I perused the record of committal and found that the Magistrate did not furnish any reason for cancellation for the applicant’s bail. It would appear that the Learned Magistrate cancelled bail by virtue of the provisions of section 168 (4) of the Magistrate’s Courts Act, simply because of the fact of committal. As indicated in the authority cited above, such a practice was declared unconstitutional and it is for that reason that I decided to re-instate the applicant’s bail pending trial.

In the circumstances I found merit in the application and ordered the accused to be released on bail on the following terms; -

  1. The applicant is to execute a non-cash bond of Shs. 5,000,000/=.

  2. Each of the sureties is to execute a non-cash bond of Shs. 10,000,000/=.

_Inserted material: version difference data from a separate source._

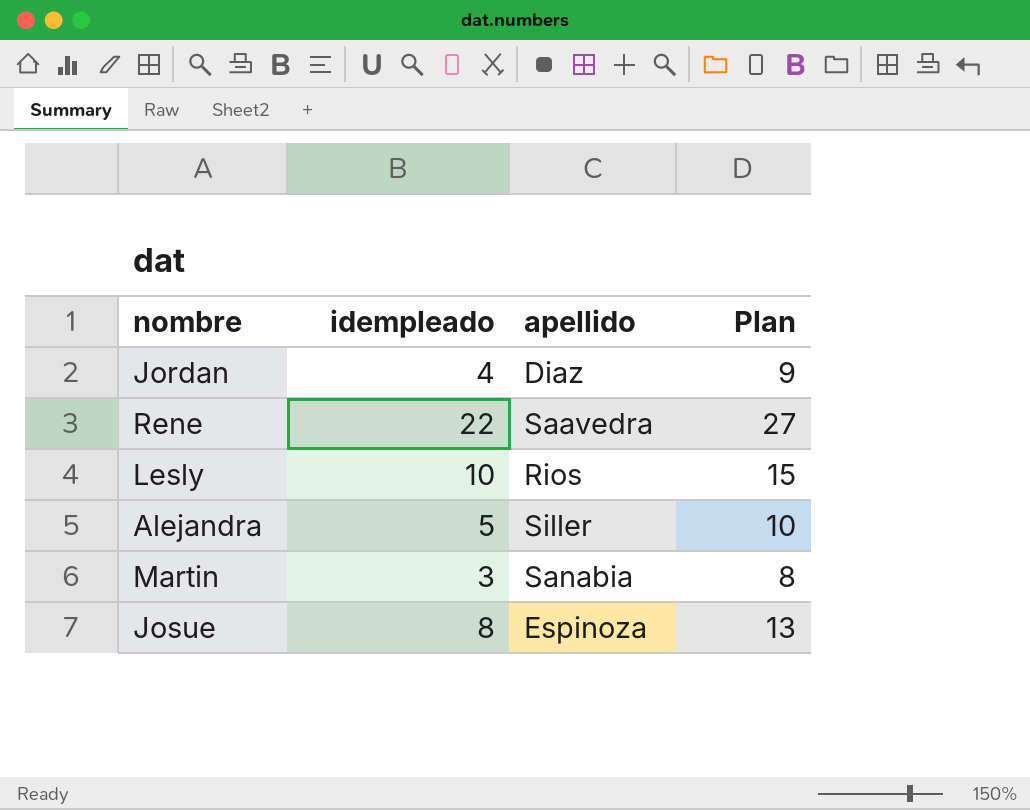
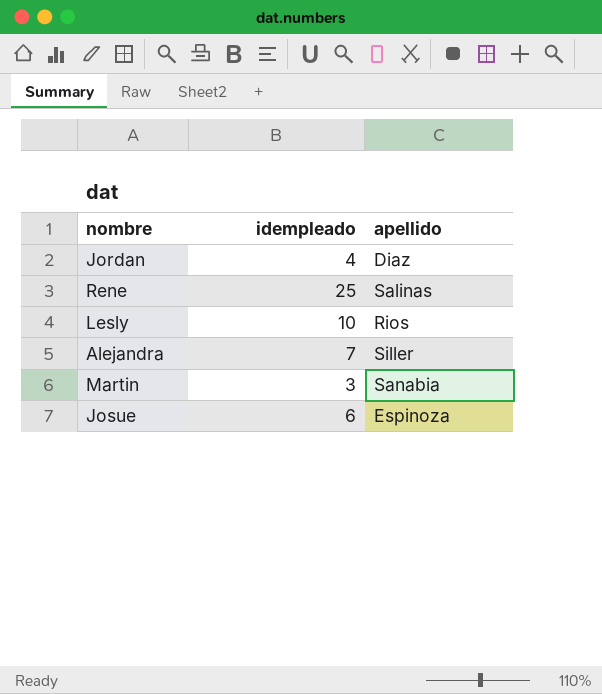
column Plan | formula: [idempleado] + 5 -> none
Rene | idempleado: 22 -> 25
Rene | apellido: Saavedra -> Salinas
Alejandra | idempleado: 5 -> 7
Josue | idempleado: 8 -> 6

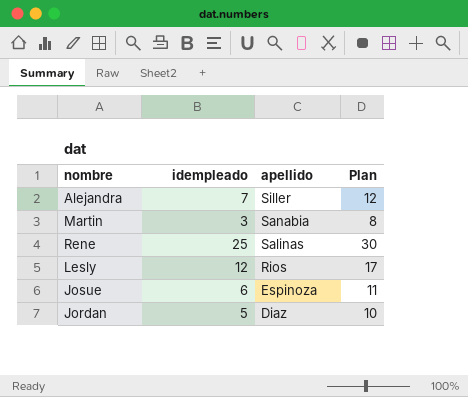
row order: none -> apellido descending
column Plan | formula: none -> [idempleado] + 5
Lesly | idempleado: 10 -> 12
Jordan | idempleado: 4 -> 5

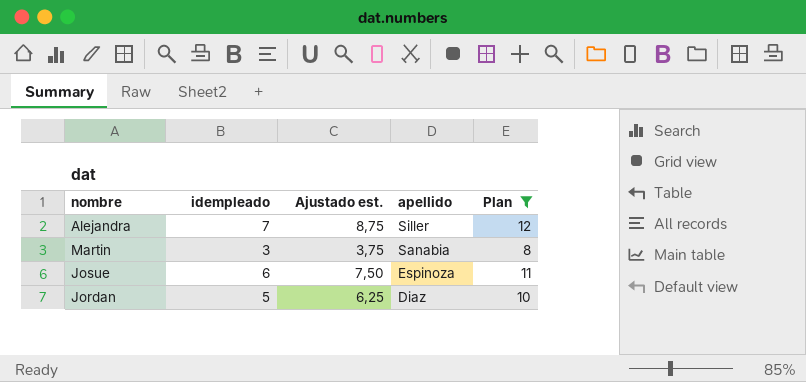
filter: none -> Plan <= 12
column Ajustado est. | formula: none -> [idempleado] * 1,25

  3. The applicant is to report to the Assistant Registrar of this Court on the first Tuesday of every Month until the commencement of his trial or further orders of the court and to the Officer in Charge of Criminal Investigations at Arua Police Station on the last working day of every month until the commencement of his trial or further orders of the court.

It is for those reasons that the application was allowed and an order made for the release of the applicant on bail subject to him meeting the above conditions.

Dated at Arua this 1st day of November, 2016.